Holidays to Libya

Travelling to Libya – What is Possible

Libya is famous for its Roman and Greek ruins and epic desert landscapes, and sadly more recently, its geopolitics and conflict. It has now become possible to travel to Libya and visit certain areas of this fascinating country, from the coastline littered with ancient sites like Sabrantha and Leptis Magna, some of the most complete Roman ruins in the world, to Libya’s vast interior desert where pockets of life can be found.

Here are a few of our favourite places where we can currently guide you:


One of the old three cities that made up the Tri-polis region, Sabrantha is famed for its spectacular theatre and ancient Roman ruins.

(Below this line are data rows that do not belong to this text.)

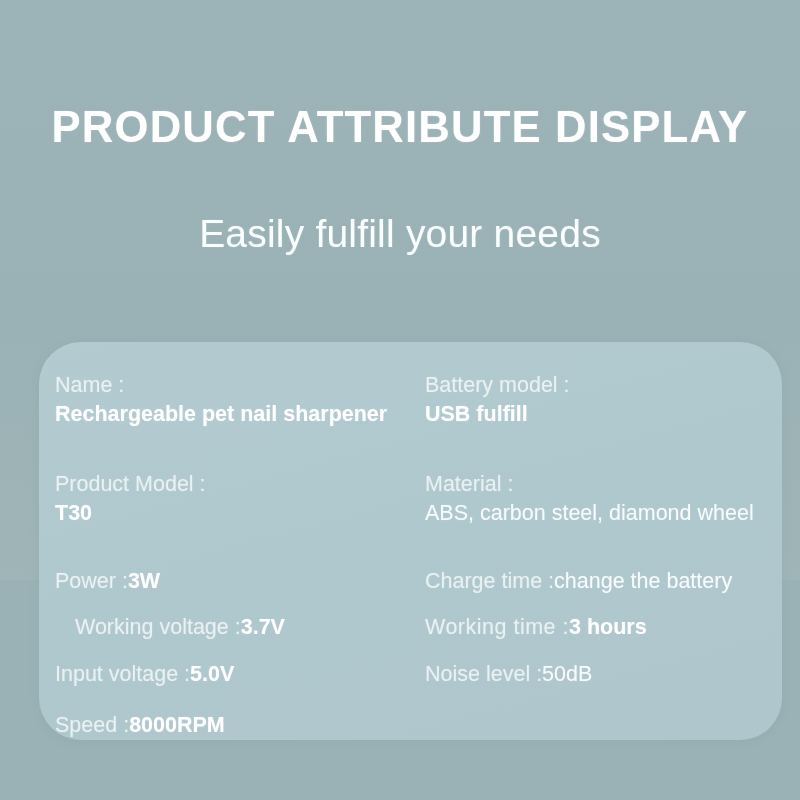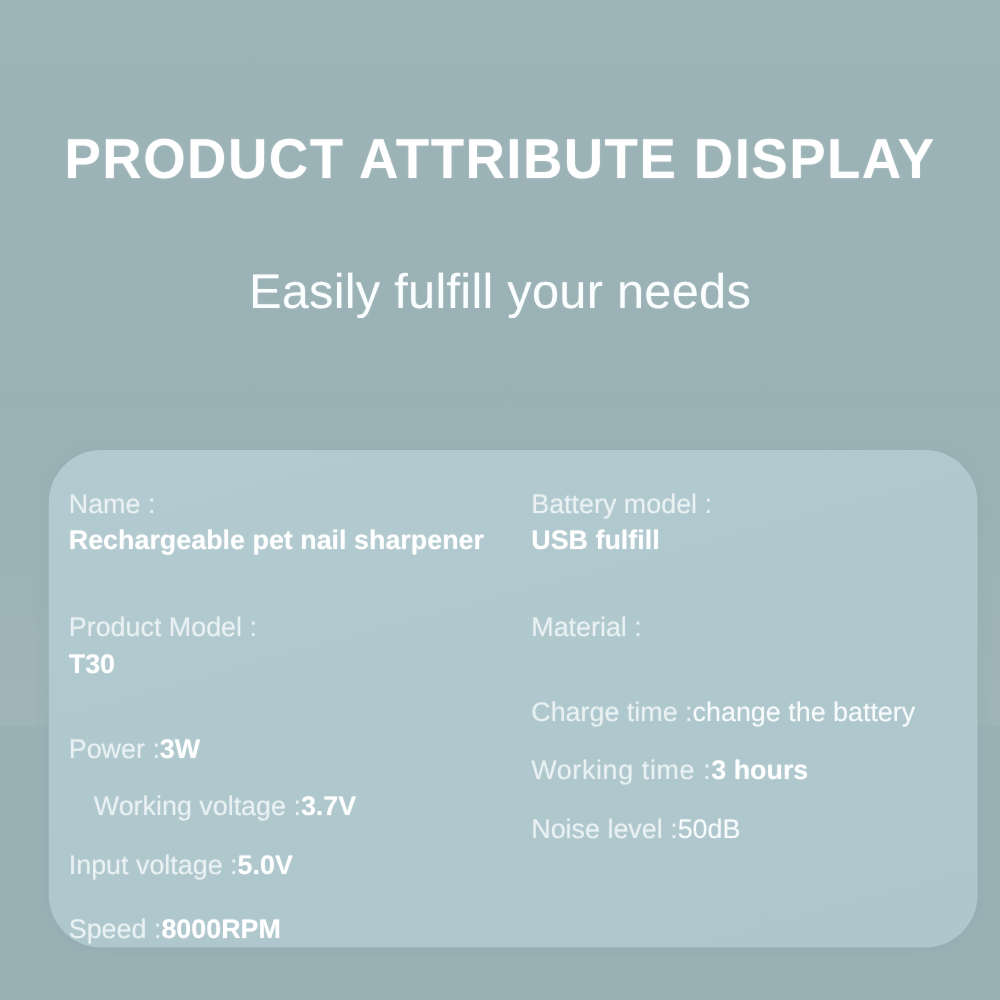--- a/index.html
+++ b/index.html
@@ -49,21 +49,21 @@
     font-weight: normal;
     line-height: 1;
     letter-spacing: 0.2px;
     text-shadow: 0 0 2px rgba(255,255,255,0.22);
   }
 
   
   #spec-card {
     position: absolute;
     left: 39px;
-    top: 360px;
+    top: 342px;
     width: 743px;
     height: 398px;
     border-radius: 42px;
     background: linear-gradient(165deg, #b3cbd0 0%, #afc8ce 45%, #aec6cc 100%);
     box-shadow: 0 2px 10px rgba(120,150,155,0.18);
   }
 
   #spec-columns {
     position: absolute;
     left: 0;
@@ -192,20 +192,21 @@
 
       <div class="spec-column" id="spec-column-right">
 
         <div class="spec-row row-stacked" id="row-battery">
           <span class="spec-line spec-label">Battery model :</span>
           <span class="spec-line spec-value">USB fulfill</span>
         </div>
 
         <div class="spec-row row-stacked" id="row-material">
           <span class="spec-line spec-label">Material :</span>
+          <span class="spec-line spec-value-plain">ABS, carbon steel, diamond wheel</span>
         </div>
 
         <div class="spec-row" id="row-charge-time">
           <span class="spec-line">
             <span class="spec-label">Charge time :</span><span class="spec-value-plain">change the battery</span>
           </span>
         </div>
 
         <div class="spec-row" id="row-working-t">
           <span class="spec-line">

A Phoenician trading-post that served as an outlet for the products of the African hinterland, Sabrantha was part of the shirt-lived Numidian Kingdom of Massinissa before being Romanized and re-built in the 2nd and 3rdcenturies A.D.


The World Heritage town of Ghadarmes, formerly a key trading centre in the middle of the desert, now stands as an illustration of a Berber town of old Islamic architecture. Situated within a natural oasis, Ghadarmes if known as “The Pearl of the Desert, and is one of the oldest pre-Saharan cities to still stand, making it a rare example of a traditional settlement.

Leptis Magna

The most complete Roman city in the world, Leptis Magna is home to the Triumphal Arch of Septimius Severus, the Ampitheatre, the Hippodrome, the Hadrianic Baths, the Basilica, the Temples of Hercules and Roma, the Severn Forum.

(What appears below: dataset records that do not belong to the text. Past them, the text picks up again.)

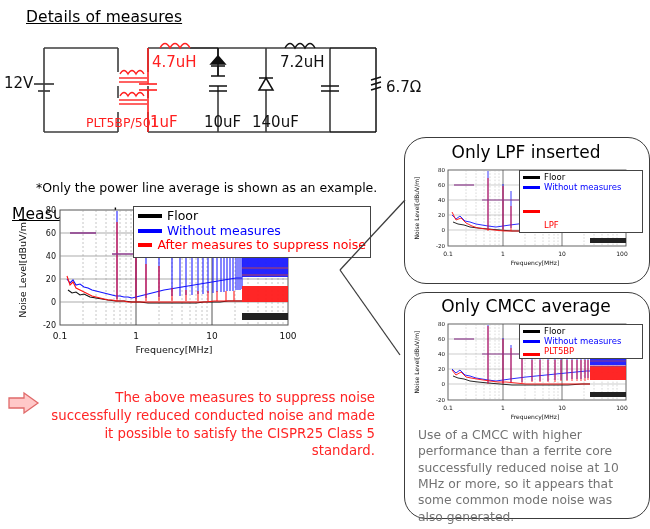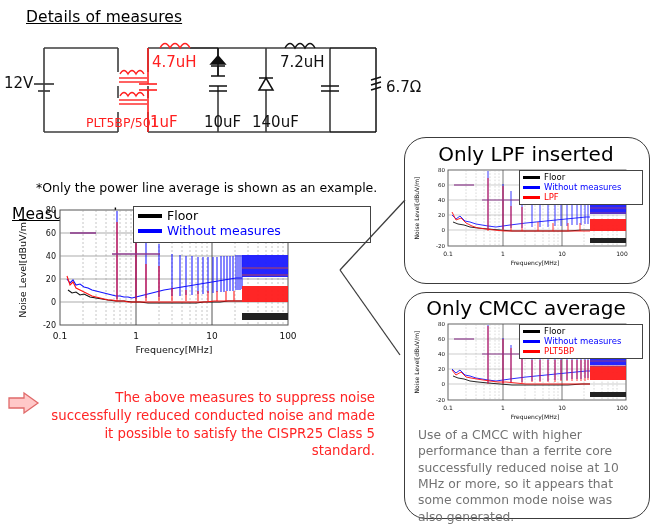--- a/index.html
+++ b/index.html
@@ -2,21 +2,21 @@
 <html><head>
 <meta charset="utf-8">
 <style>
   html,body{margin:0;padding:0;background:#ffffff;}
   body{width:650px;height:529px;position:relative;overflow:hidden;
        font-family:"DejaVu Sans","Liberation Sans",sans-serif;color:#000;}
   .abs{position:absolute;}
   .hdr{font-size:15.5px;text-decoration:underline;letter-spacing:.1px;white-space:nowrap;}
   .note{font-size:12.5px;white-space:nowrap;}
   .concl{font-size:13.3px;color:#ff2424;line-height:1.34;text-align:right;}
-  .callout-title{font-size:20px;text-align:center;white-space:nowrap;}
+  .callout-title{font-size:17px;text-align:center;white-space:nowrap;}
   .cap{font-size:12.3px;line-height:1.33;color:#737373;}
   .rbox{border:1.3px solid #3c3c3c;border-radius:22px;background:transparent;}
   svg{display:block;overflow:visible;}
   .lbl-red{fill:#ff2020;}
 </style>
 </head>
 <body>
 
 <div class="abs hdr" style="left:12px;top:8px;margin-left:14px;">Details of measures</div>
 
@@ -249,20 +249,24 @@
 
 <div class="abs" style="left:133px;top:206px;width:238px;background:#fff;border:1.4px solid #444;padding:2px 4px 3px 4px;box-sizing:border-box;">
   <div style="display:flex;align-items:center;gap:5px;line-height:1;margin:1px 0;">
     <span style="display:inline-block;width:24px;height:4px;background:#000;"></span>
     <span style="font-size:12.5px;color:#000;">Floor</span>
   </div>
   <div style="display:flex;align-items:center;gap:5px;line-height:1;margin:2px 0;">
     <span style="display:inline-block;width:24px;height:4px;background:#0000ff;"></span>
     <span style="font-size:12.5px;color:#0000ff;">Without measures</span>
   </div>
+  <div style="display:flex;align-items:center;gap:5px;line-height:1;margin:2px 0;">
+    <span style="display:inline-block;width:24px;height:4px;background:#ff0000;"></span>
+    <span style="font-size:12.5px;color:#ff0000;white-space:nowrap;">After measures to suppress noise</span>
+  </div>
 </div>
 
 <div class="abs" style="left:300px;top:185px;">
 <svg width="120" height="190" viewBox="0 0 120 190">
   <g stroke="#3c3c3c" stroke-width="1.3" fill="none">
     <path d="M40,85 L105,15"></path>
     <path d="M40,85 L100,170"></path>
   </g>
 </svg>
 </div>
@@ -375,21 +379,21 @@
   <div style="display:flex;align-items:center;gap:4px;line-height:1;margin:1px 0;">
     <span style="display:inline-block;width:17px;height:3px;background:#000;"></span>
     <span style="font-size:8.5px;color:#000;">Floor</span>
   </div>
   <div style="display:flex;align-items:center;gap:4px;line-height:1;margin:1.5px 0;">
     <span style="display:inline-block;width:17px;height:3px;background:#0000ff;"></span>
     <span style="font-size:8.5px;color:#0000ff;">Without measures</span>
   </div>
   <div style="display:flex;align-items:center;gap:4px;line-height:1;margin:1.5px 0;">
     <span style="display:inline-block;width:17px;height:3px;background:#ff0000;"></span>
-    <span style="font-size:8.5px;color:#ff0000;">LPF</span>
+    <span style="font-size:8.5px;color:#ff0000;margin-top:28px;">LPF</span>
   </div>
 </div>
 
 <div class="abs rbox" style="left:404px;top:292px;width:244px;height:225px;"></div>
 <div class="abs callout-title" style="left:404px;top:296px;width:244px;">Only CMCC average</div>
 
 <div class="abs" style="left:408px;top:318px;">
 <svg width="236" height="112" viewBox="0 0 236 112">
   <defs>
         <clipPath id="clipC">
@@ -499,21 +503,21 @@
 
 <div class="abs" style="left:519px;top:324px;width:124px;background:#fff;border:1.1px solid #444;padding:1px 3px;box-sizing:border-box;">
   <div style="display:flex;align-items:center;gap:4px;line-height:1;margin:1px 0;">
     <span style="display:inline-block;width:17px;height:3px;background:#000;"></span>
     <span style="font-size:8.5px;color:#000;">Floor</span>
   </div>
   <div style="display:flex;align-items:center;gap:4px;line-height:1;margin:1.5px 0;">
     <span style="display:inline-block;width:17px;height:3px;background:#0000ff;"></span>
     <span style="font-size:8.5px;color:#0000ff;">Without measures</span>
   </div>
-  <div style="display:flex;align-items:center;gap:4px;line-height:1;margin:1.5px 0;">
+  <div style="display:flex;align-items:flex-end;gap:4px;line-height:1;margin:1.5px 0;">
     <span style="display:inline-block;width:17px;height:3px;background:#ff0000;"></span>
     <span style="font-size:8.5px;color:#ff0000;">PLT5BP</span>
   </div>
 </div>
 
 <div class="abs cap" style="left:418px;top:427px;width:216px;">Use of a CMCC with higher performance than a ferrite core successfully reduced noise at 10 MHz or more, so it appears that some common mode noise was also generated.</div>
 
 <div class="abs" style="left:8px;top:392px;">
   <svg width="32" height="22" viewBox="0 0 32 22">
     <polygon points="1,6 16,6 16,1 30,11 16,21 16,16 1,16" fill="#ffc8c8" stroke="#e06a6a" stroke-width="1.3"></polygon>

Triopli (“Three Cities”) is the capital and largest city in Libya, home to a sixth of Libya’s entire population. The city is known as the Mermaid of the Mediterranean for its turquoise waters and whitewashed buildings. The old town, Medina, still retains much of its old world charm. The Red Castle, an ancient government palace, is located on the outskirts of Old Medina. The palace complex with its numerous courtyards is well preserved and nearly intact.
The Arch of Marcus Aurelius is a Roman arch outside the entrance to the Medina. The monument is dated to 165 A.D and is made entirely of marble. The arch was erected to commemorate the victories Lucius Verus (adoptive brother of Emperor Marcus Aurelius) over the Parthians in the Roman-Parthian War.